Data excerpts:
--------------------
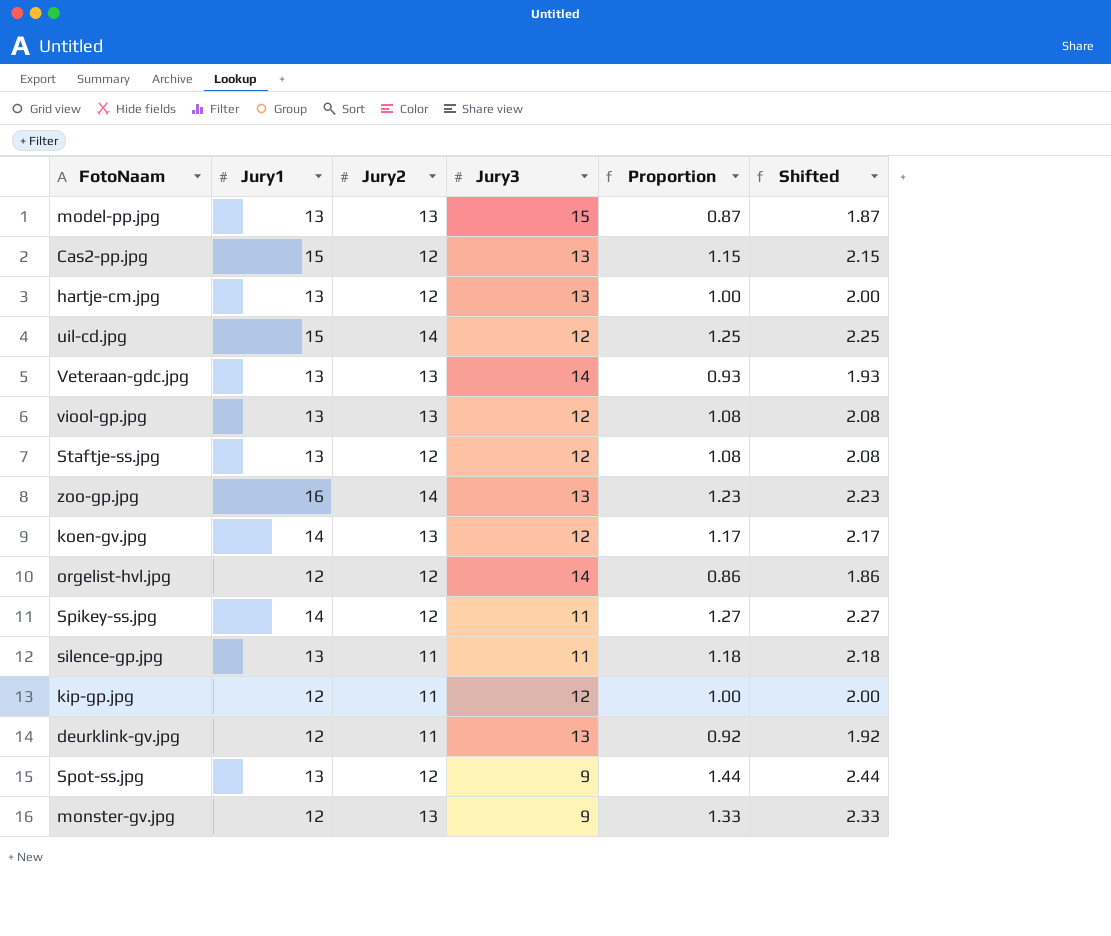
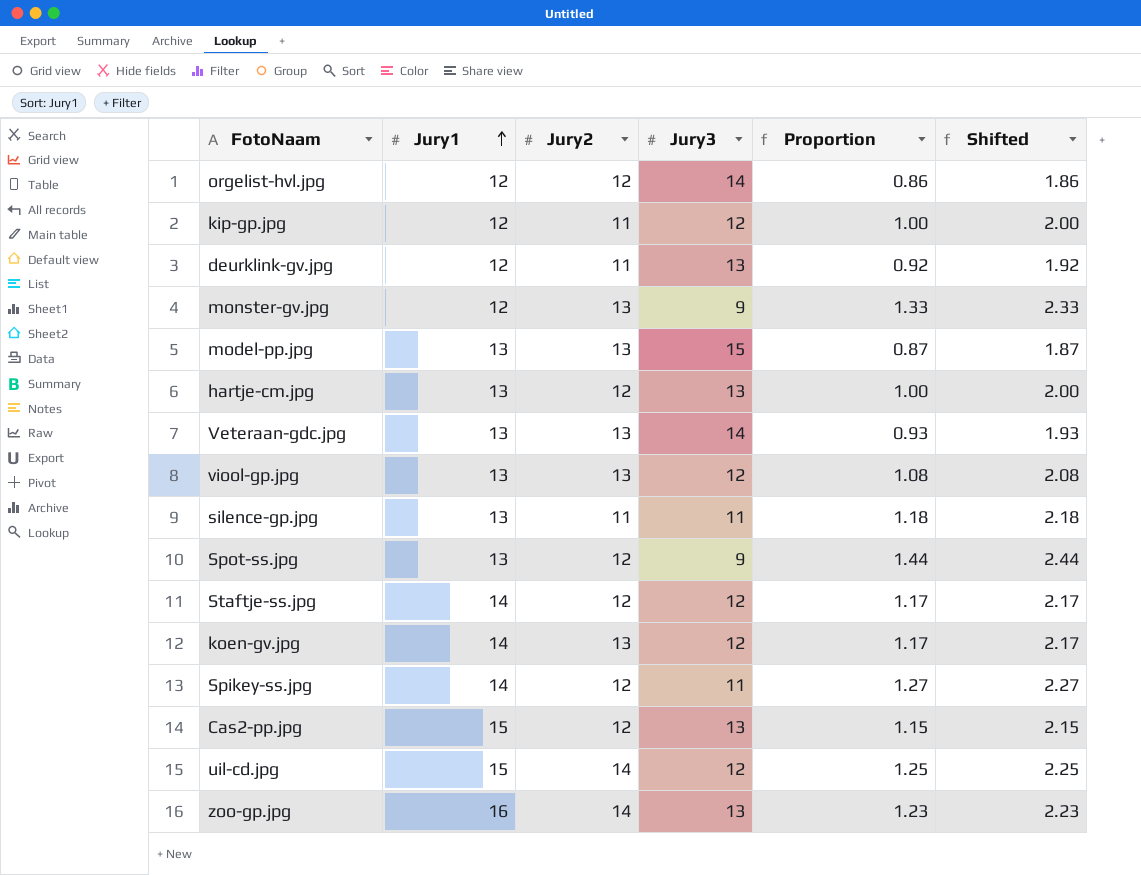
row order: none -> Jury1 ascending
Staftje-ss.jpg | Jury1: 13 -> 14
Staftje-ss.jpg | Proportion: 1.08 -> 1.17
Staftje-ss.jpg | Shifted: 2.08 -> 2.17

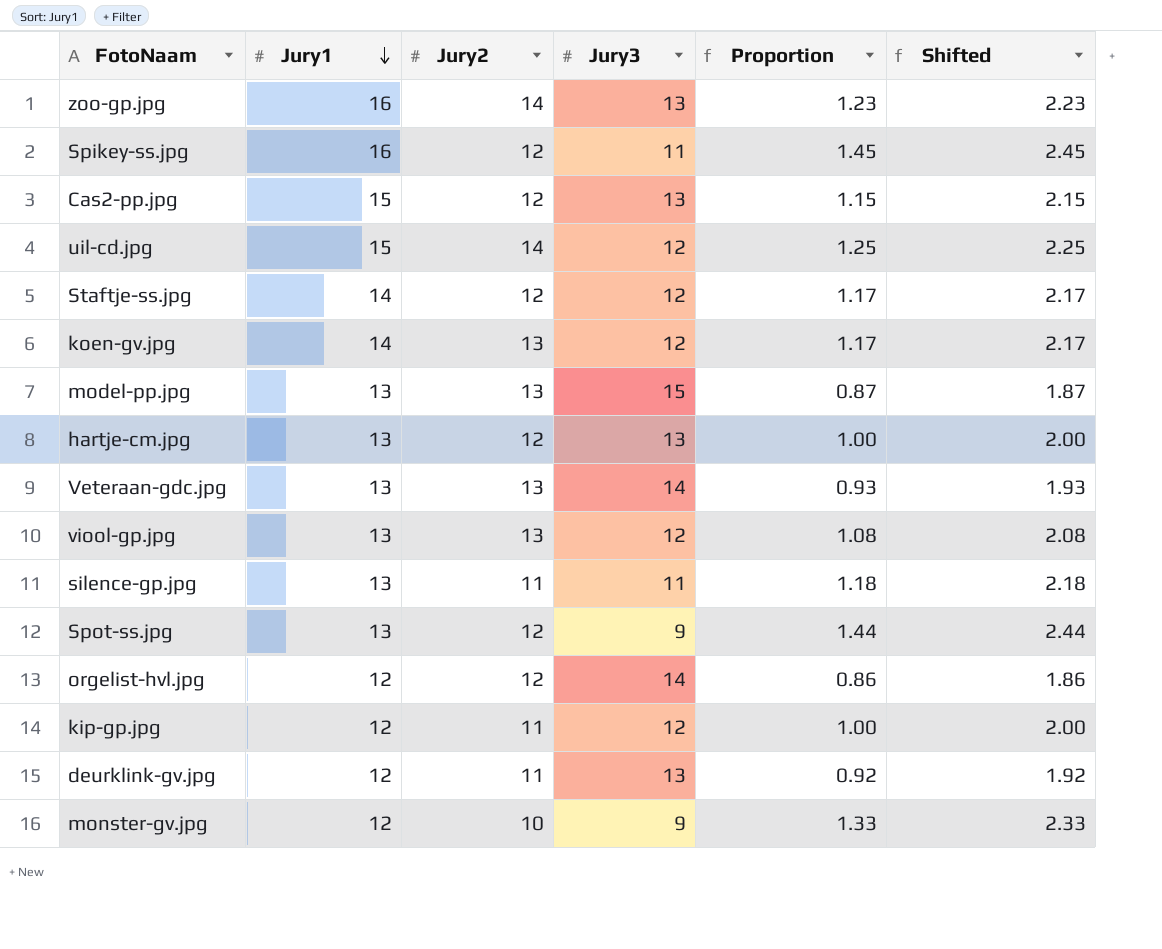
row order: Jury1 ascending -> Jury1 descending
Spikey-ss.jpg | Jury1: 14 -> 16
Spikey-ss.jpg | Proportion: 1.27 -> 1.45
Spikey-ss.jpg | Shifted: 2.27 -> 2.45
monster-gv.jpg | Jury2: 13 -> 10

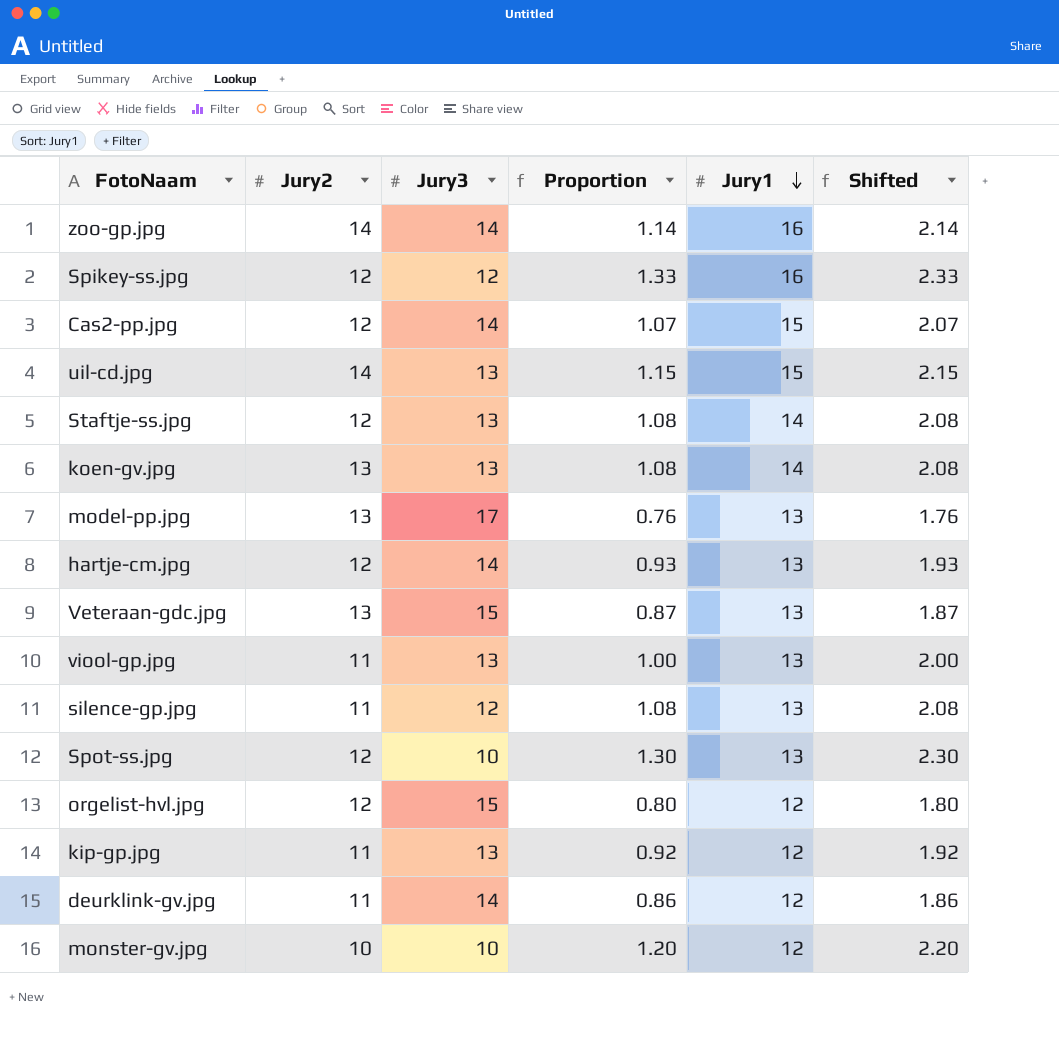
column Jury1 | position: 2 -> 5
zoo-gp.jpg | Jury3: 13 -> 14
zoo-gp.jpg | Proportion: 1.23 -> 1.14
zoo-gp.jpg | Shifted: 2.23 -> 2.14
Spikey-ss.jpg | Jury3: 11 -> 12
Spikey-ss.jpg | Proportion: 1.45 -> 1.33
Spikey-ss.jpg | Shifted: 2.45 -> 2.33
Cas2-pp.jpg | Jury3: 13 -> 14
Cas2-pp.jpg | Proportion: 1.15 -> 1.07
Cas2-pp.jpg | Shifted: 2.15 -> 2.07
uil-cd.jpg | Jury3: 12 -> 13
uil-cd.jpg | Proportion: 1.25 -> 1.15
uil-cd.jpg | Shifted: 2.25 -> 2.15
Staftje-ss.jpg | Jury3: 12 -> 13
Staftje-ss.jpg | Proportion: 1.17 -> 1.08
Staftje-ss.jpg | Shifted: 2.17 -> 2.08
koen-gv.jpg | Jury3: 12 -> 13
koen-gv.jpg | Proportion: 1.17 -> 1.08
koen-gv.jpg | Shifted: 2.17 -> 2.08
model-pp.jpg | Jury3: 15 -> 17
model-pp.jpg | Proportion: 0.87 -> 0.76
model-pp.jpg | Shifted: 1.87 -> 1.76
hartje-cm.jpg | Jury3: 13 -> 14
hartje-cm.jpg | Proportion: 1.00 -> 0.93
hartje-cm.jpg | Shifted: 2.00 -> 1.93
Veteraan-gdc.jpg | Jury3: 14 -> 15
Veteraan-gdc.jpg | Proportion: 0.93 -> 0.87
Veteraan-gdc.jpg | Shifted: 1.93 -> 1.87
viool-gp.jpg | Jury2: 13 -> 11
viool-gp.jpg | Jury3: 12 -> 13
viool-gp.jpg | Proportion: 1.08 -> 1.00
viool-gp.jpg | Shifted: 2.08 -> 2.00
silence-gp.jpg | Jury3: 11 -> 12
silence-gp.jpg | Proportion: 1.18 -> 1.08
silence-gp.jpg | Shifted: 2.18 -> 2.08
Spot-ss.jpg | Jury3: 9 -> 10
Spot-ss.jpg | Proportion: 1.44 -> 1.30
Spot-ss.jpg | Shifted: 2.44 -> 2.30
orgelist-hvl.jpg | Jury3: 14 -> 15
orgelist-hvl.jpg | Proportion: 0.86 -> 0.80
orgelist-hvl.jpg | Shifted: 1.86 -> 1.80
kip-gp.jpg | Jury3: 12 -> 13
kip-gp.jpg | Proportion: 1.00 -> 0.92
kip-gp.jpg | Shifted: 2.00 -> 1.92
deurklink-gv.jpg | Jury3: 13 -> 14
deurklink-gv.jpg | Proportion: 0.92 -> 0.86
deurklink-gv.jpg | Shifted: 1.92 -> 1.86
monster-gv.jpg | Jury3: 9 -> 10
monster-gv.jpg | Proportion: 1.33 -> 1.20
monster-gv.jpg | Shifted: 2.33 -> 2.20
--------------------
What this task involves: The lines above, starting at the one with "hartje-cm.jpg | Proportion: 1.00 -> 0.93" and ending at the one with "Spot-ss.jpg | Jury3: 9 -> 10", are the only ones to return, exactly as written.

Result of the task:
hartje-cm.jpg | Proportion: 1.00 -> 0.93
hartje-cm.jpg | Shifted: 2.00 -> 1.93
Veteraan-gdc.jpg | Jury3: 14 -> 15
Veteraan-gdc.jpg | Proportion: 0.93 -> 0.87
Veteraan-gdc.jpg | Shifted: 1.93 -> 1.87
viool-gp.jpg | Jury2: 13 -> 11
viool-gp.jpg | Jury3: 12 -> 13
viool-gp.jpg | Proportion: 1.08 -> 1.00
viool-gp.jpg | Shifted: 2.08 -> 2.00
silence-gp.jpg | Jury3: 11 -> 12
silence-gp.jpg | Proportion: 1.18 -> 1.08
silence-gp.jpg | Shifted: 2.18 -> 2.08
Spot-ss.jpg | Jury3: 9 -> 10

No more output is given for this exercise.